Герберт Уэст, реаниматор
I. Из мрака
О Герберте Уэсте, с которым я дружил, учась в колледже и в последующие годы, я могу говорить не иначе как с чувством безграничного ужаса. Этот ужас, порожденный не только зловещими обстоятельствами недавнего исчезновения Уэста, но и общим характером его занятий, я впервые ощутил необычайно остро более семнадцати лет назад, когда мы оба были студентами третьего курса медицинского факультета Мискатоникского университета в Аркхеме. Пока он находился рядом, удивительная и демоническая природа его экспериментов чрезвычайно пленяла меня и я был его ближайшим помощником. Теперь, когда он исчез, чары рассеялись, а страх сделался еще сильнее. Воспоминания и предчувствия ужаснее любой реальности.

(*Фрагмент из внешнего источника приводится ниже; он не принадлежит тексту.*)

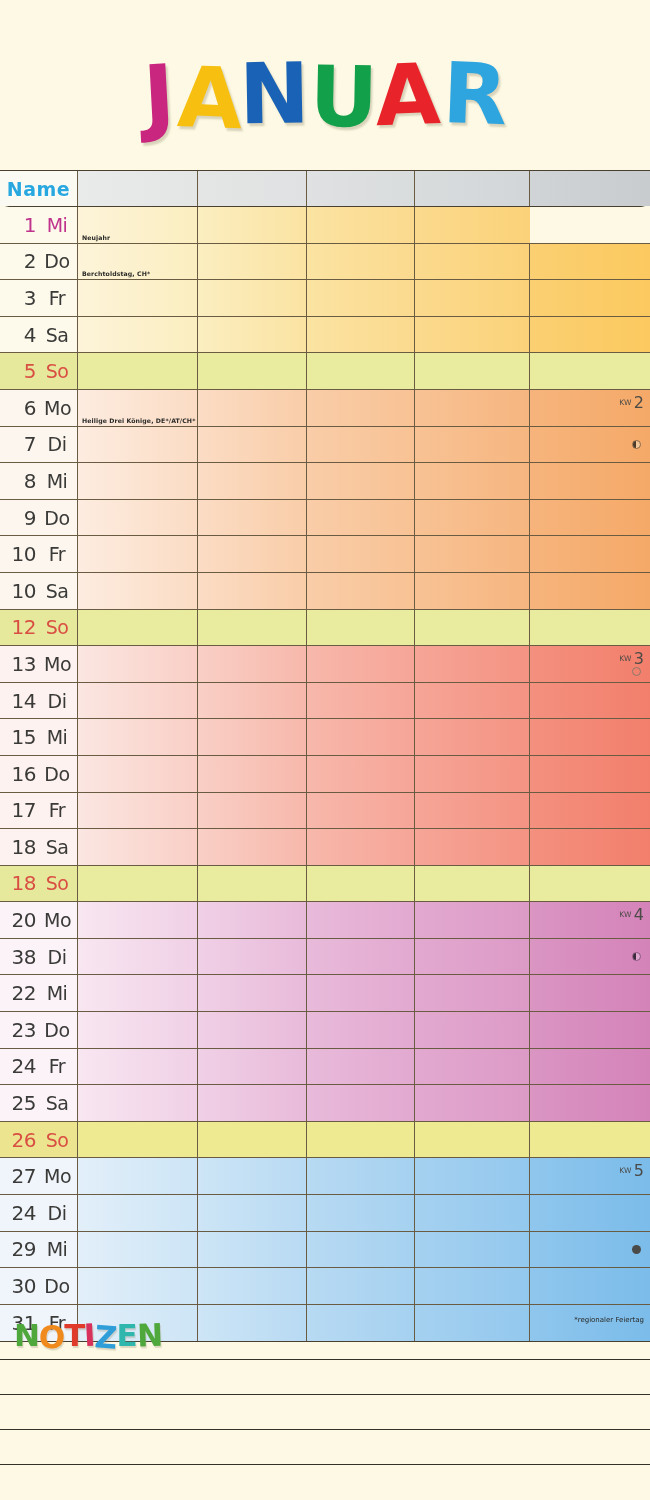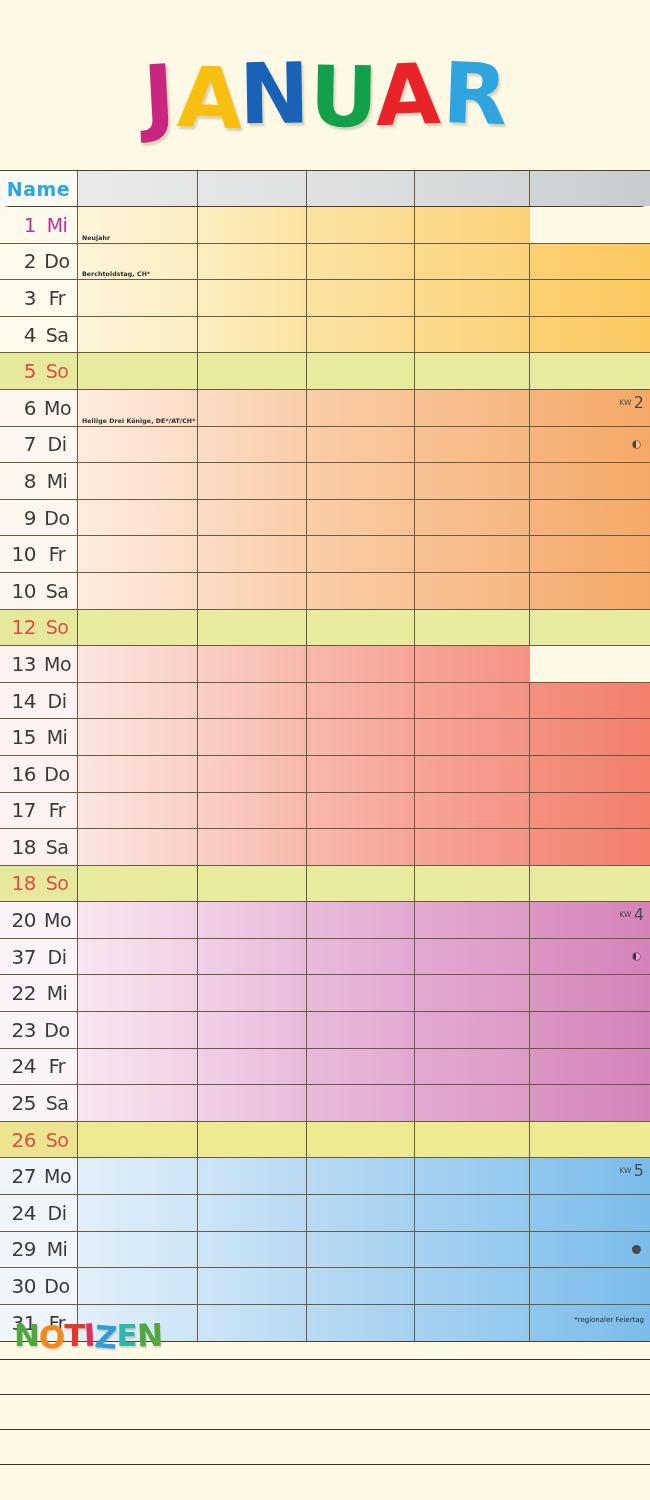--- a/index.html
+++ b/index.html
@@ -442,6 +442,10 @@
         <div class="c-b"></div>
         <div class="c-c"></div>
         <div class="c-d"></div>
+        <div class="c-e">
+          <div class="kw"><span class="kwlbl">KW</span><span class="kwnum">3</span></div>
+          <div class="moon new"></div>
+        </div>
       </div>
       <div class="row w3">
         <div class="c-date">

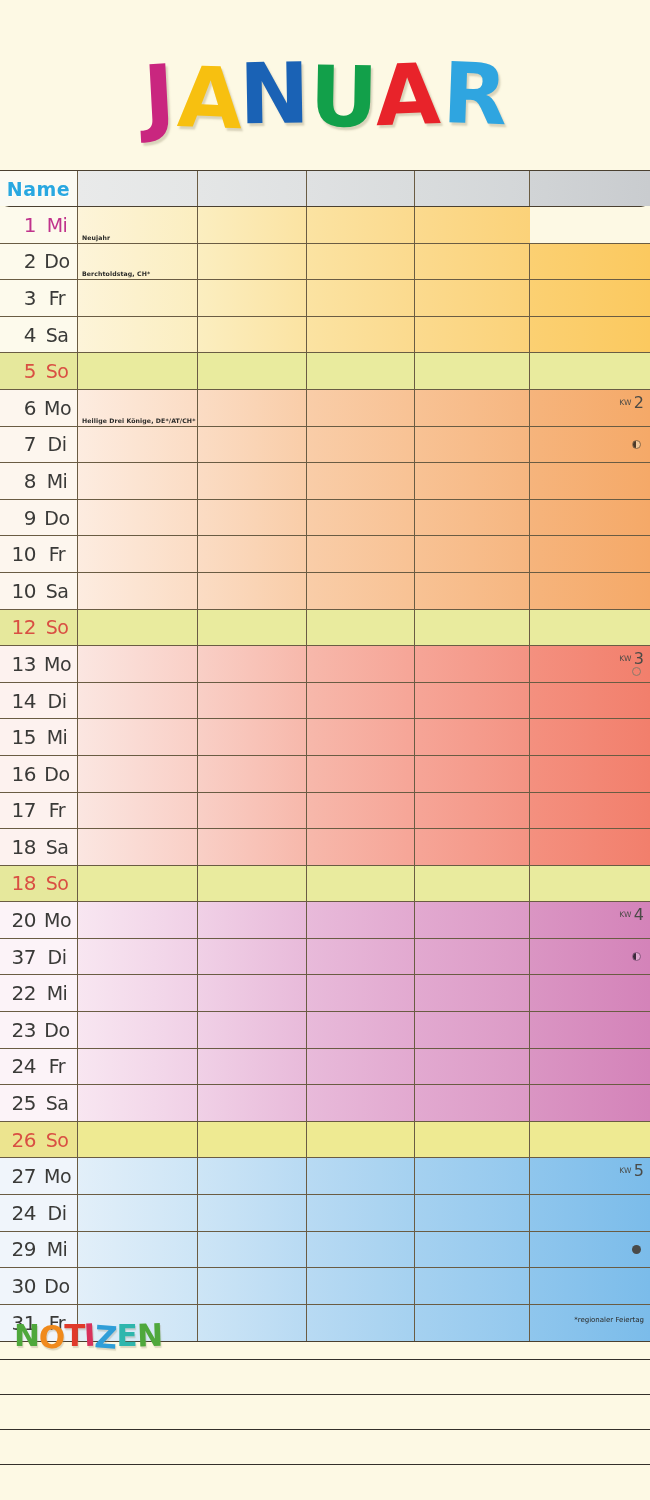--- a/index.html
+++ b/index.html
@@ -543,7 +543,7 @@
       <div class="row w4">
         <div class="c-date">
           <div class="datewrap">
-            <span class="dnum">37</span>
+            <span class="dnum">38</span>
             <span class="dwd">Di</span>
           </div>
         </div>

Первое из череды жутких событий, которыми отмечено наше знакомство, стало для меня величайшим потрясением, и я рассказываю о нем лишь в силу необходимости. Как я уже говорил, это произошло во время нашей учебы на медицинском факультете, где Уэст успел снискать дурную славу благодаря своим безумным теориям о природе смерти и возможности преодолеть ее искусственным путем. Его взгляды, служившие предметом многочисленных насмешек со стороны преподавателей и сокурсников, основывались на механистическом представлении о природе жизни и предполагали возможность вновь запустить, посредством продуманного химического воздействия, органический механизм человека, в котором уже остановились все естественные процессы. Экспериментируя с различными оживляющими растворами, он искалечил и умертвил несметное число кроликов, морских свинок, кошек, собак и обезьян, пока не сделался парией всего колледжа. Несколько раз ему действительно удалось добиться появления признаков жизни у животных, которые, как предполагалось, были мертвы; в большинстве случаев оставались лишь следы насилия; но вскоре он понял, что совершенствование процесса, если оно вообще возможно, неизбежно потребует целой жизни непрерывных исследований. К тому же стало очевидно, что, поскольку одни и те же растворы по-разному воздействуют на различные виды живых существ, для дальнейшей и более детальной работы ему потребуются человеческие особи. Здесь-то и начался его конфликт с руководством колледжа – продолжать эксперименты ему запретил ни больше ни меньше как сам декан, просвещенный и добросердечный доктор Аллан Хэлси, чья забота о пациентах памятна каждому старожилу Аркхема.